◆ Data to examine ◆
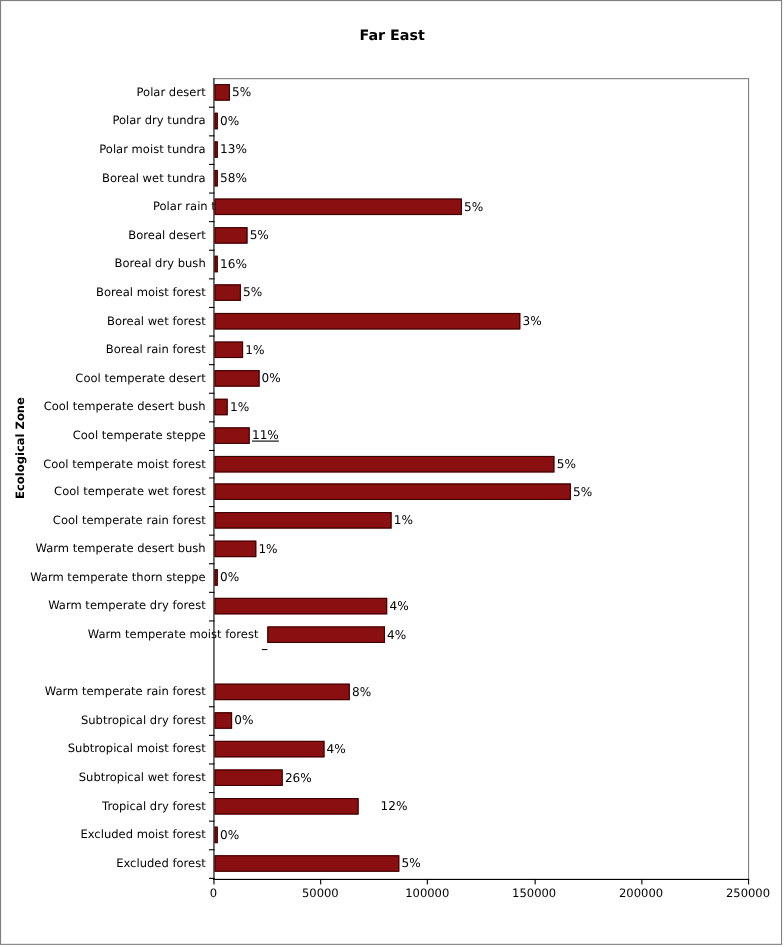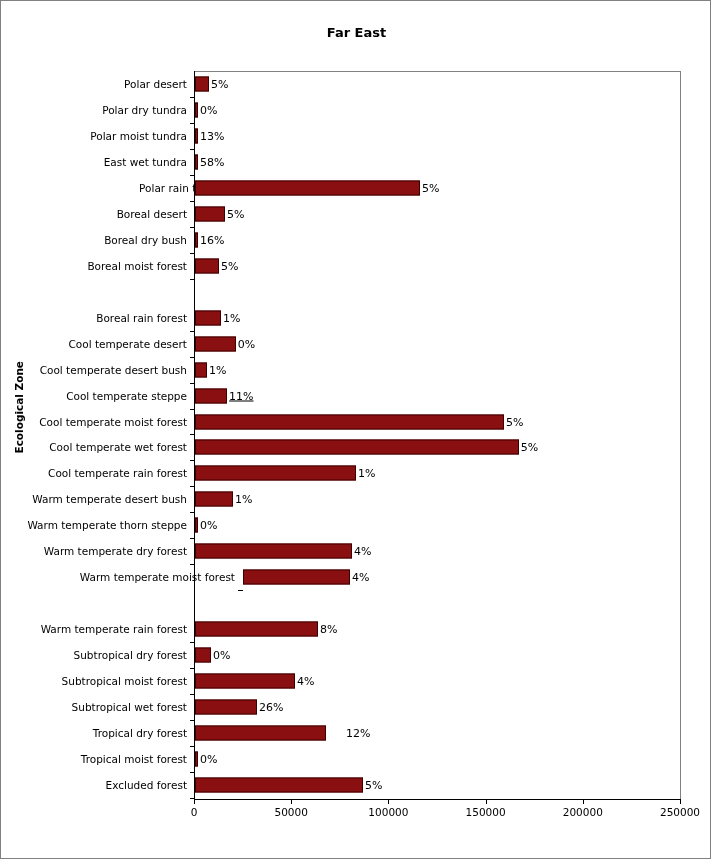"East wet tundra" div.row-label { text: East -> Boreal }
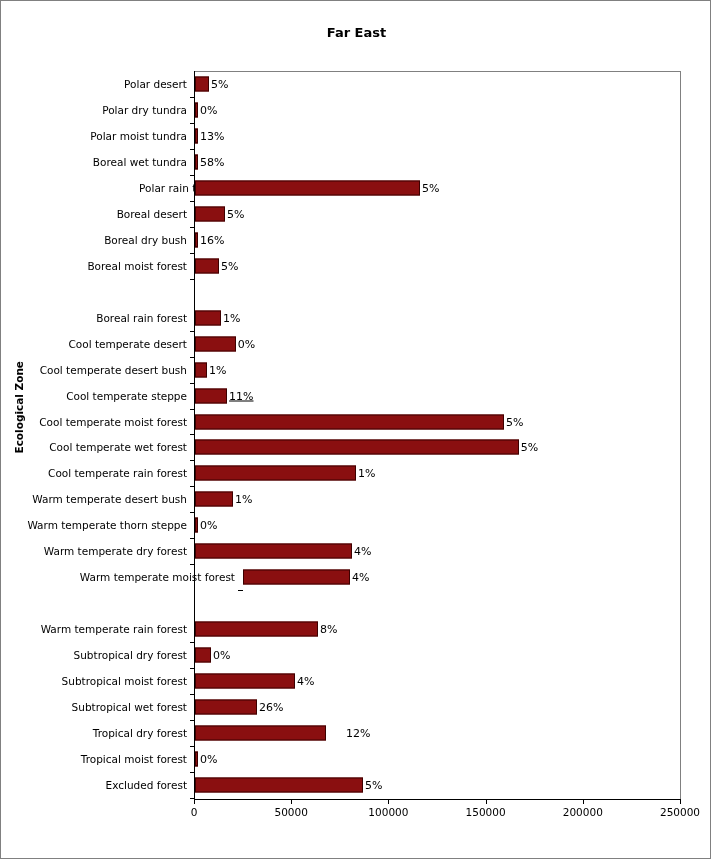"Boreal wet forest" div.row { html: none -> <div> <div></div> <div>Boreal wet forest</div> <div>3%</div> <div> <div></div> </div> </div> }
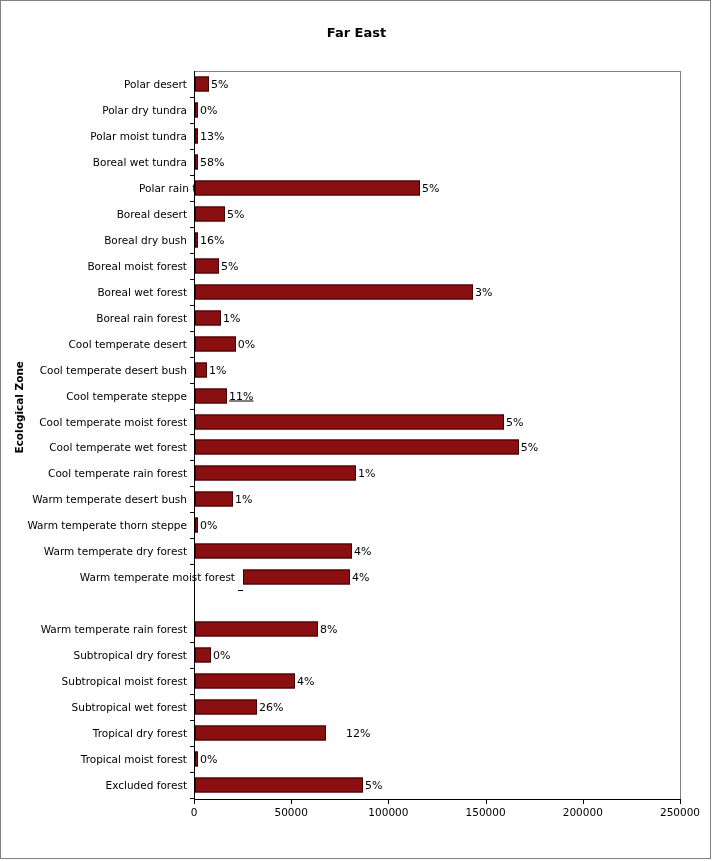"Tropical moist forest" div.row-label { text: Tropical -> Excluded }
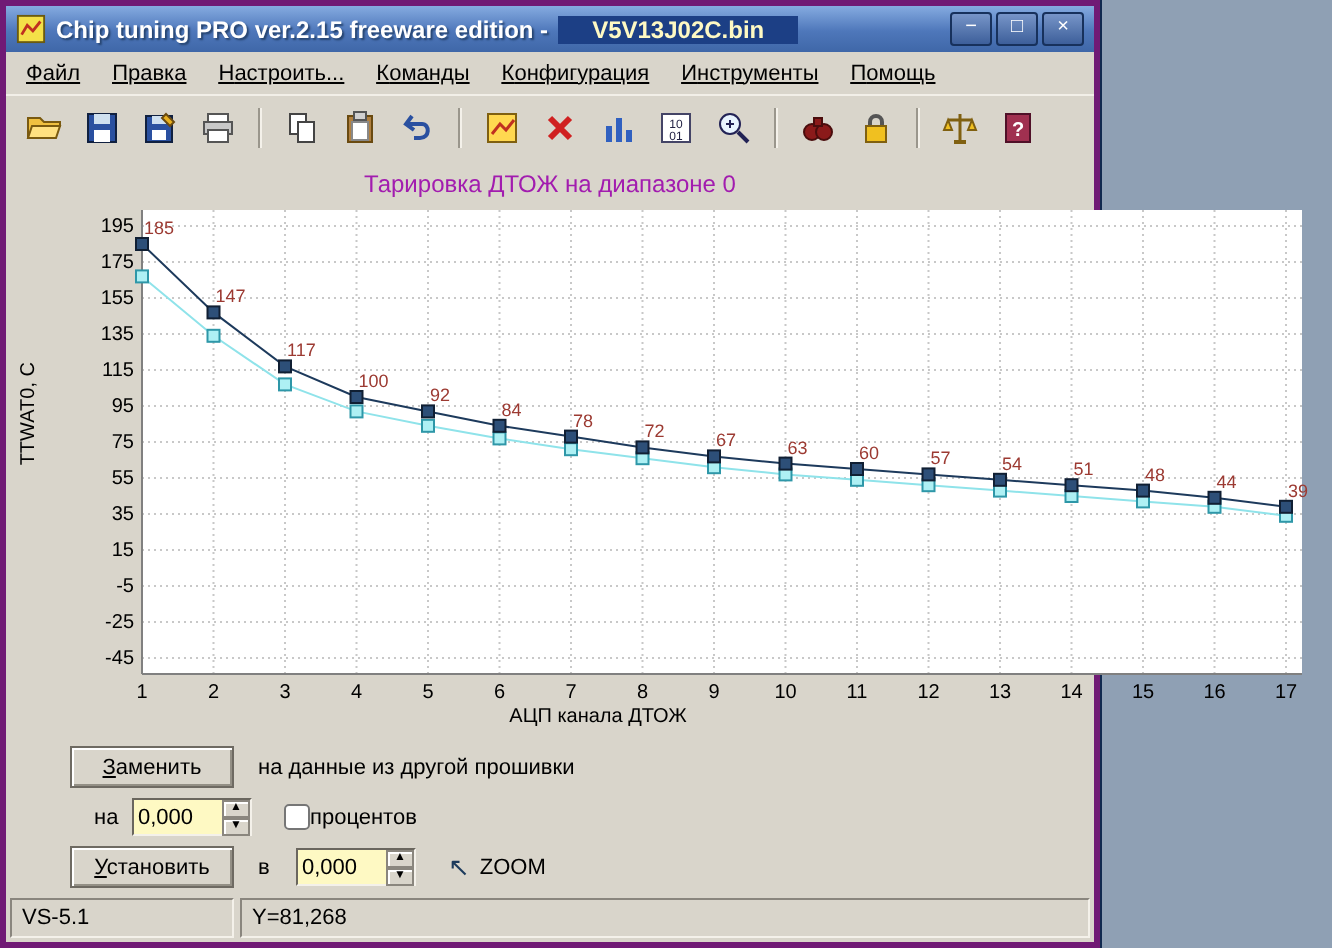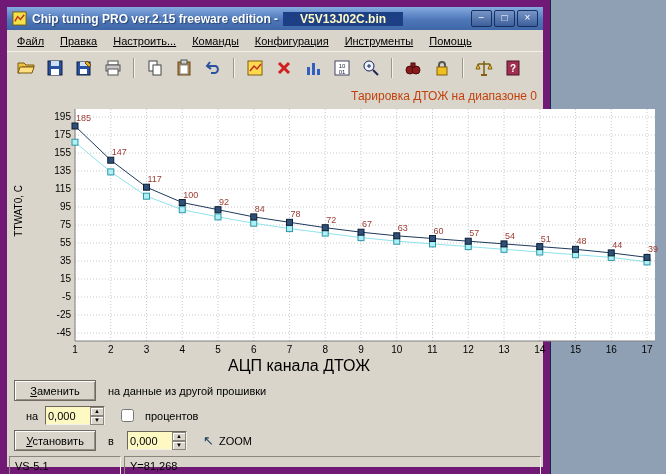"Chip tuning PRO ver.2.15 freeware" .window { border: 7px solid #701a75 -> 3px solid #701a75 }
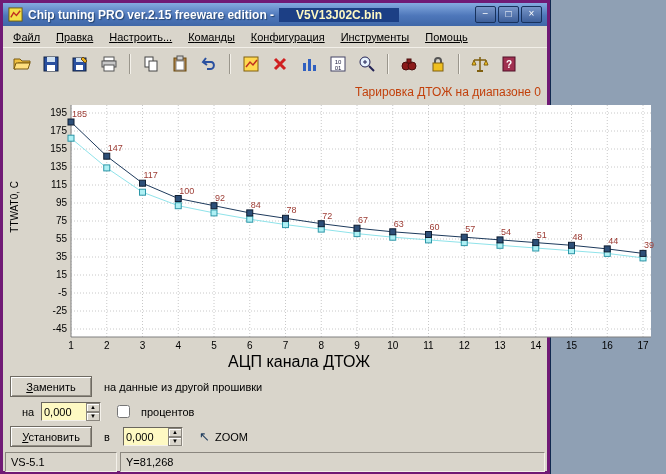"Тарировка ДТОЖ на диапазоне 0" div.chart-title { color: #c2410c -> #a21caf; text-align: right -> none }
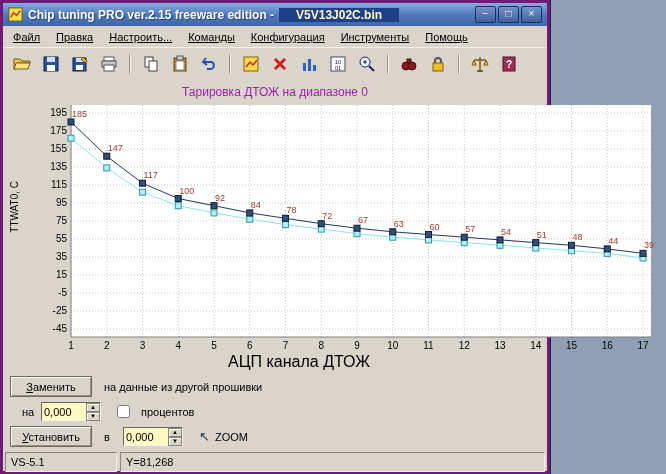"АЦП канала ДТОЖ" .xlabel { font-size: 16px -> 10px }
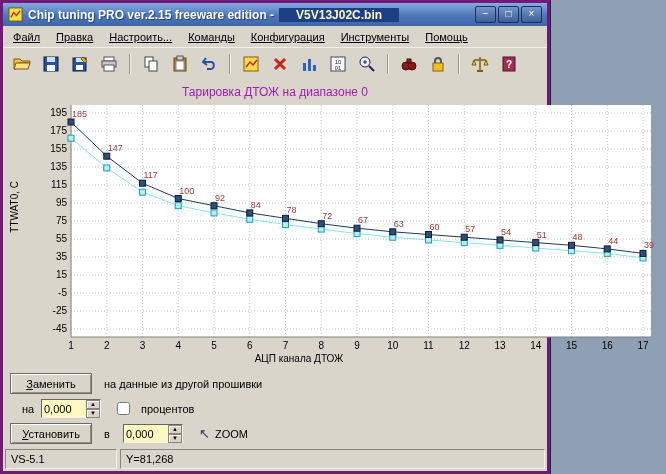"Заменить" .ctrl-row { margin-left: 7px -> 32px }
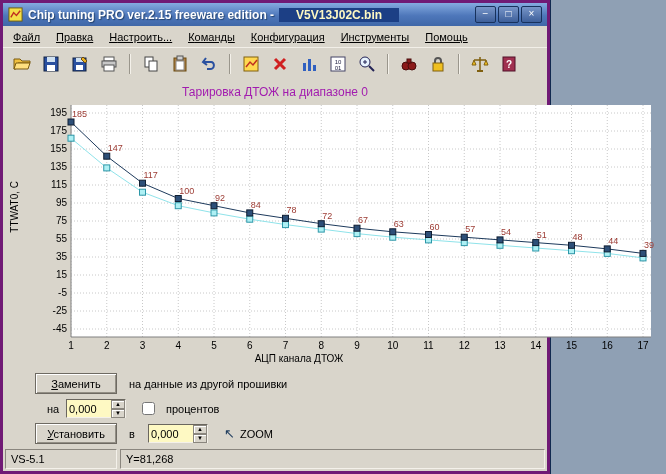"процентов" .check-group { gap: 11px -> 0 }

◆ Task goal ◆
Set down again, word for word, every line from the one with "html: none ->" to the one with "text: Tropical ->" in the entries above, and omit the pictures.

◆ Result for this exercise ◆
"Boreal wet forest" div.row { html: none -> <div> <div></div> <div>Boreal wet forest</div> <div>3%</div> <div> <div></div> </div> </div> }
"Tropical moist forest" div.row-label { text: Tropical -> Excluded }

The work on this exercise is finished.